Solved – Logistic regression variable selection methods

aiccategorical dataforward-backwardmodel selectionself-study

I'm having trouble to understand Backward elimination in Logistic Regression model. I was looking at this example of Agresti, Categorical Data Analysis, to see how Backward elimination works.

enter image description here

What I understood is:

In the Backward elimination, we first built the full model with all independent variables and interactions. Then we start to look at the interactions of high order,checking whether they are significant or not, and eliminating them.
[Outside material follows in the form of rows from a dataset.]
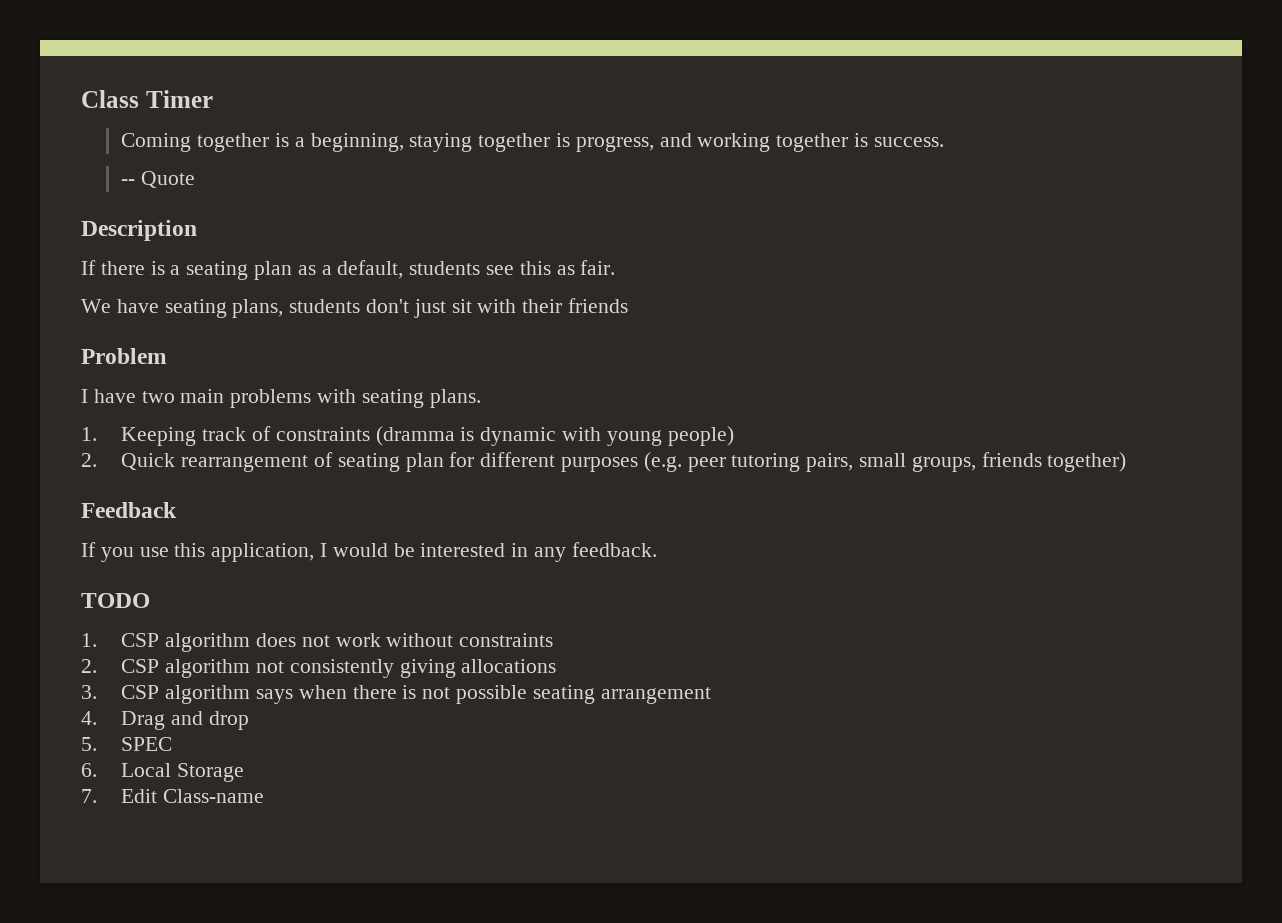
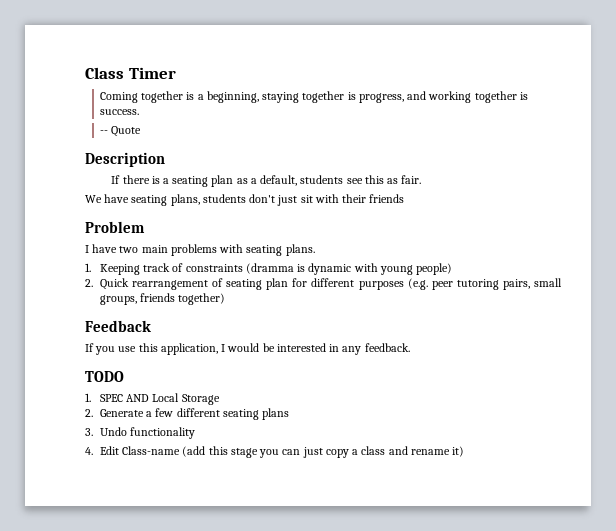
- 1. CSP algorithm does not work without constraints
- 2. CSP algorithm not consistently giving allocations
- 3. CSP algorithm says when there is not possible seating arrangement
- 4. Drag and drop
- 5. SPEC
- 6. Local Storage
+ 1. SPEC AND Local Storage
- 7. Edit Class-name
+ 2. Generate a few different seating plans
+ 3. Undo functionality
+ 4. Edit Class-name (add this stage you can just copy a class and rename it)

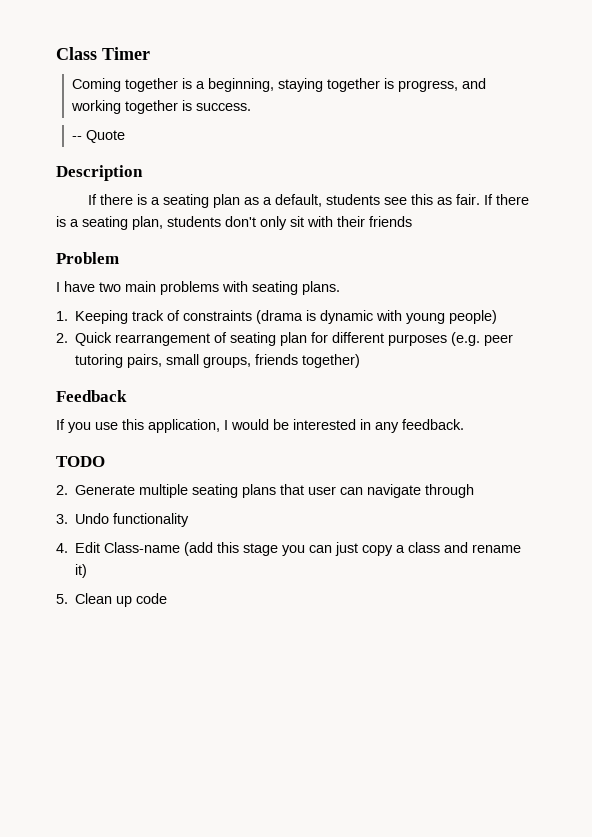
- If there is a seating plan as a default, students see this as fair.
- We have seating plans, students don't just sit with their friends
+ If there is a seating plan as a default, students see this as fair. If there is a seating plan, students don't only sit with their friends
- 1. Keeping track of constraints (dramma is dynamic with young people)
+ 1. Keeping track of constraints (drama is dynamic with young people)
- 1. SPEC AND Local Storage
- 2. Generate a few different seating plans
+ 2. Generate multiple seating plans that user can navigate through
+ 5. Clean up code

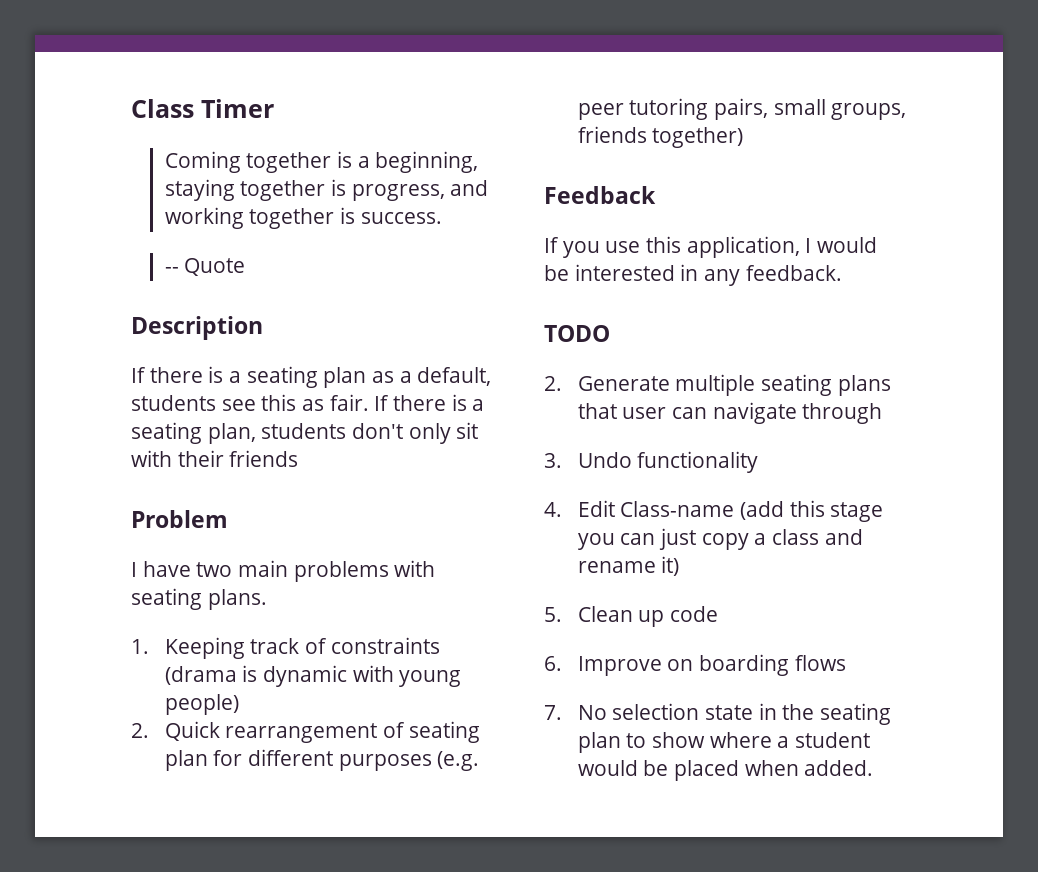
+ 6. Improve on boarding flows
+ 7. No selection state in the seating plan to show where a student would be placed when added.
Let $M_1$ the model $1$ and $M_2$ the model $2$, so to test if the interactions of $order=3$ are significant we test the hypothesis
$$H_0:M_2\ is\ the\ true\ model$$
where
$$Deviance(M_2)-Deviance(M_1)\sim \chi_3^2$$

Since $Deviance(M_2)-Deviance(M_1)=3.2$ and $p.value=0.36$ we don't reject $H_0$. Then $M_2$ is true and the interactions of $order=3$ are insignificant.
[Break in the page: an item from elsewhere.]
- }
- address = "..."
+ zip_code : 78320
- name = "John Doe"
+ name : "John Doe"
That is the idea? If I already tested all interactions, I can apply the same criterion for the main effects to test if they are significant?

How the AIC criterion works? In this case is better choose the model 8 because that have the smallest AIC?

I read in different places, but I still don't understand well. How can I choose the better method of variable selection?

Best Answer

It is not possible to test whether a model is 'true' or not with hypothesis testing. Null hypothesis here would be better verbalized as "There is no difference between the fit of model 1 and model 2." If it is not rejected, it is reasonable to choose the simpler model.

How AIC works is explained by Agresti in the following section in the book. I'd suggest you read it as it seems to answer the questions you have posed above. Briefly, yes, the smaller the AIC the better.

There wouldn't be a straight forward answer for your last question that would hold in general. However, it seems that you are considering to come to a conclusion about this matter and carry that information on. I think it may be useful to direct your attention to a cautionary note about variable selection in general:

Hypothesis testing as is applied commonly does not take the model selection procedure into account. Hence if you build several models and pick one of them based on a certain criteria and move on to use hypothesis testing without taking this procedure into account, you are more likely to err than not. Chatfield (1995) outlines some of the problems as follows (there is a good deal of detail in the paper, would be useful as well):

  1. Least squares theory does not apply when the same data are formulated and fit a model.
  2. After model selection, estimates of the model parameters and residual variance are likely to be biased.
  3. The analyst typically thinks that the fit is better than it really is and diagnostic checks rarely reject the best fitting model.
  4. Prediction intervals are generally too narrow.